Induction of Tyrosine-α-Ketoglutarate Transaminase in Fetal Rat Liver

Abstract

Abstract Decapitation of fetuses in utero rendered rat liver tyrosine transaminase (l-tyrosine:2-oxoglutarate aminotransferase, EC 2.6.1.5) occasionally inducible by hydrocortisone. By placing fetal rat liver in organ culture, reproducible induction by the steroid could be obtained. Histological and biochemical studies supported the conclusion that the hepatocytes remained healthy over a 3-day period in culture. The response to hormone was very low in fresh explants for the first 12 hours, but thereafter a 4- to 8-fold elevation in enzyme activity was obtained within 4 to 6 hours. The induced level of the transaminase was maintained unless steroid was removed, and then the activity fell rapidly back toward the control level.
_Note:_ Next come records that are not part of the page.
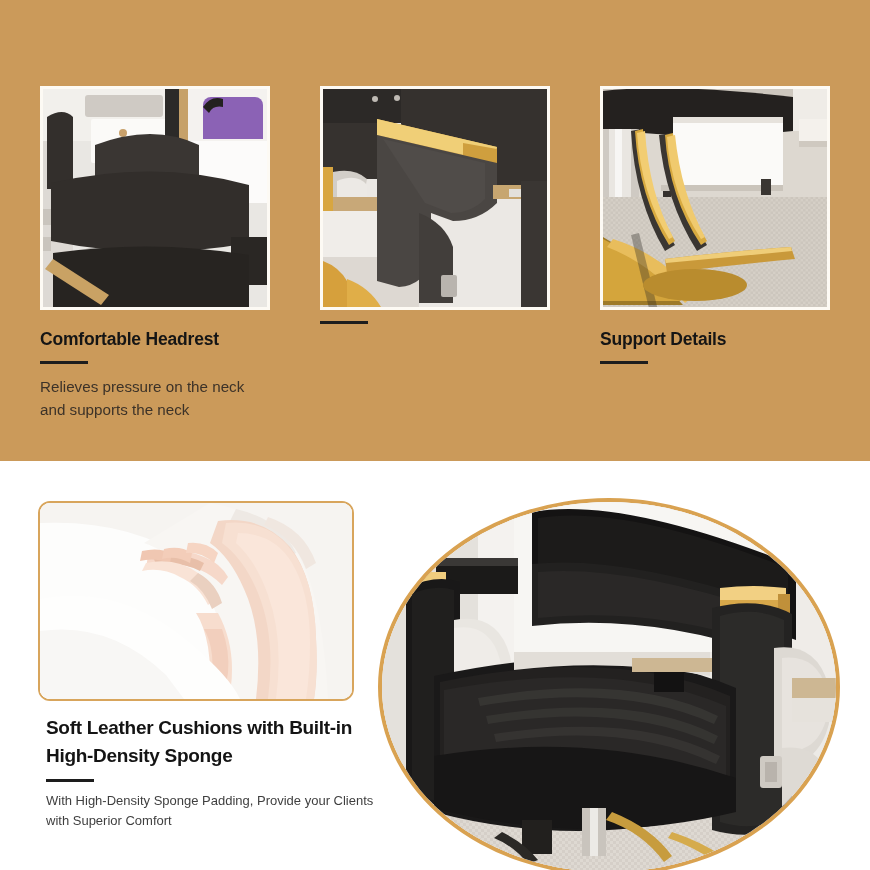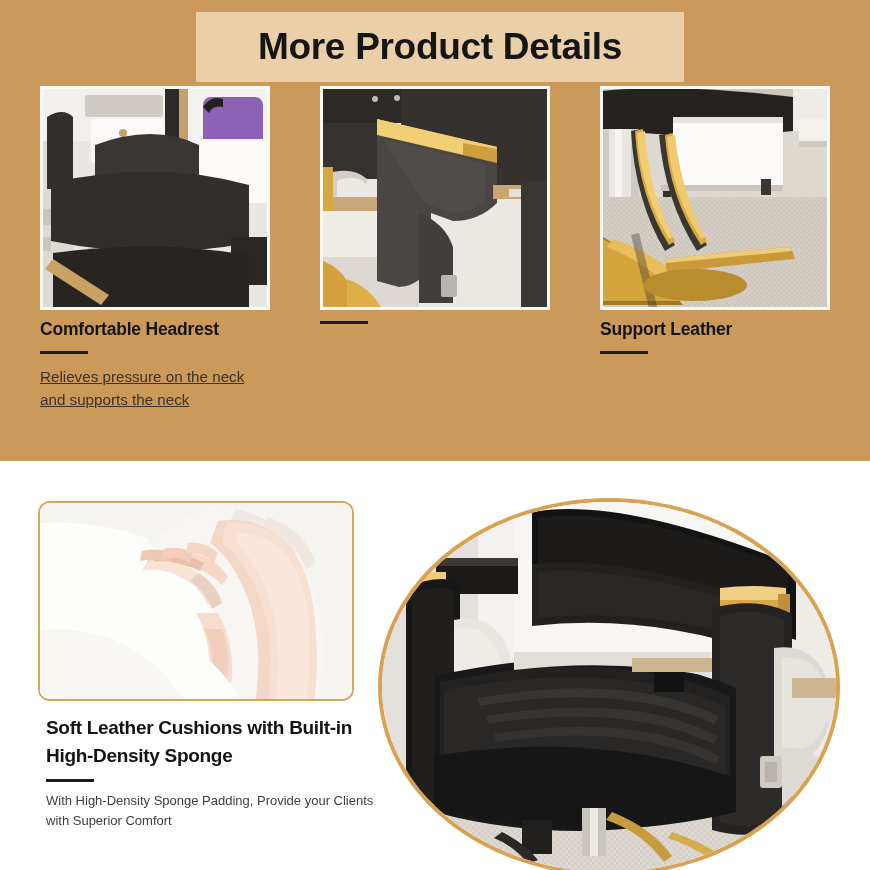--- a/index.html
+++ b/index.html
@@ -95,9 +95,6 @@
 
 <div id="top-section">
 
-  <div id="title-banner">
-    <span class="title-text">More Product Details</span>
-  </div>
 
   <div class="feature-col" id="col-0">
     <div class="photo-frame">

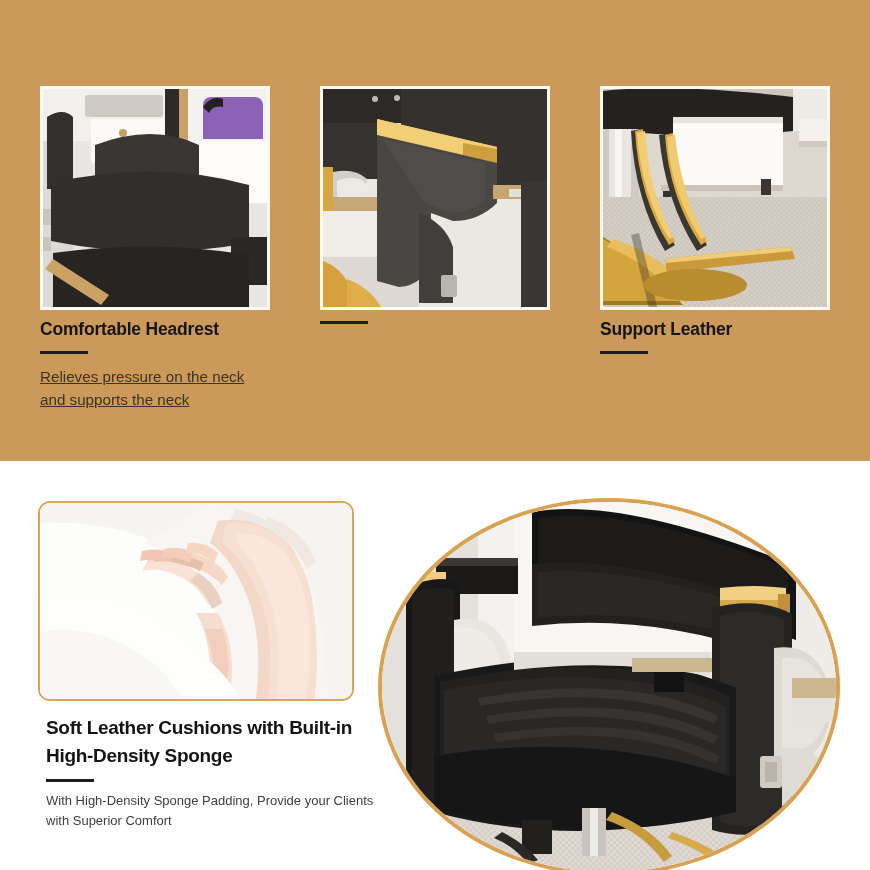--- a/index.html
+++ b/index.html
@@ -41,7 +41,7 @@
   .photo { width:100%; height:100%; position:relative; overflow:hidden; }
 
   .feat-heading {
-    margin-top:9px;
+    margin-top:19px;
     font-size:17.5px; font-weight:bold; color:#151515;
     letter-spacing:-0.2px; white-space:nowrap;
   }

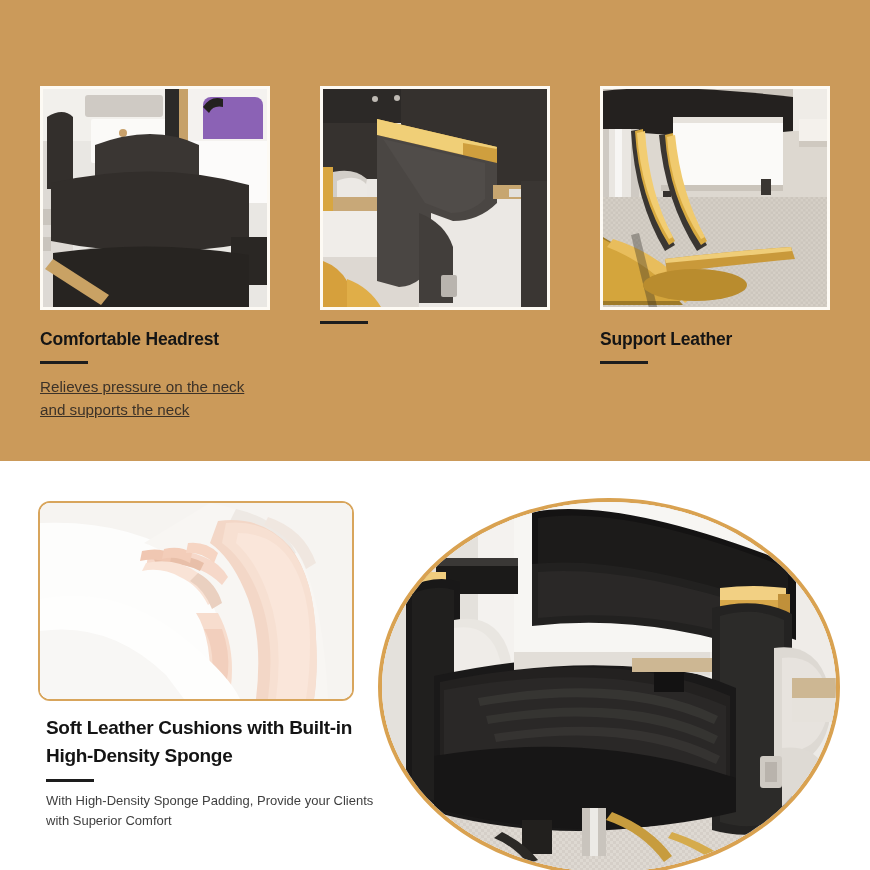--- a/index.html
+++ b/index.html
@@ -205,7 +205,7 @@
         </svg>
       </div>
     </div>
-    <div class="feat-heading">Support Leather</div>
+    <div class="feat-heading">Support Details</div>
     <div class="feat-rule"></div>
   </div>
 

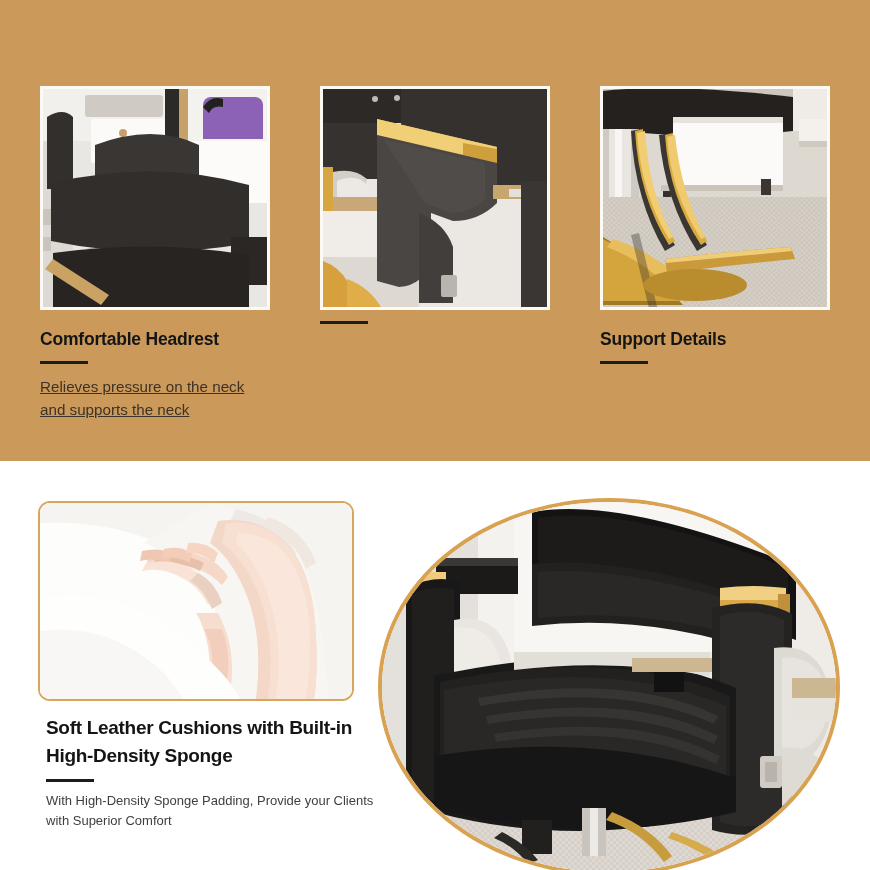--- a/index.html
+++ b/index.html
@@ -50,7 +50,7 @@
   }
   .feat-desc {
     margin-top:12px;
-    font-size:15.2px; color:#3c3228; line-height:1.48;text-decoration:underline;
+    font-size:15.2px; color:#3c3228; line-height:1.48;
   }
The optimal effective concentration of hydrocortisone was 10-6 m, but levels as low as 10-8 m produced a limited response. Only the glucocorticoids and the protein hormones insulin and glucagon were active inducers among a number of hormones tested. Cycloheximide and actinomycin D prevented enzyme induction, but hydrocortisone did not affect either general RNA or protein synthesis. Lactic dehydrogenase activity in explants of fetal liver was unaffected by hydrocortisone. Titrations against antibody showed that the tyrosine transaminases in fetal and adult liver are immunologically identical and proved that the increase in enzyme activity in explants exposed to hydrocortisone was due to an increase in enzyme protein. Immunochemical labeling experiments confirmed that synthesis de novo of enzyme protein is stimulated by hydrocortisone. The results are consistent with the hypothesis that the synthesis of this enzyme is repressed during gestation.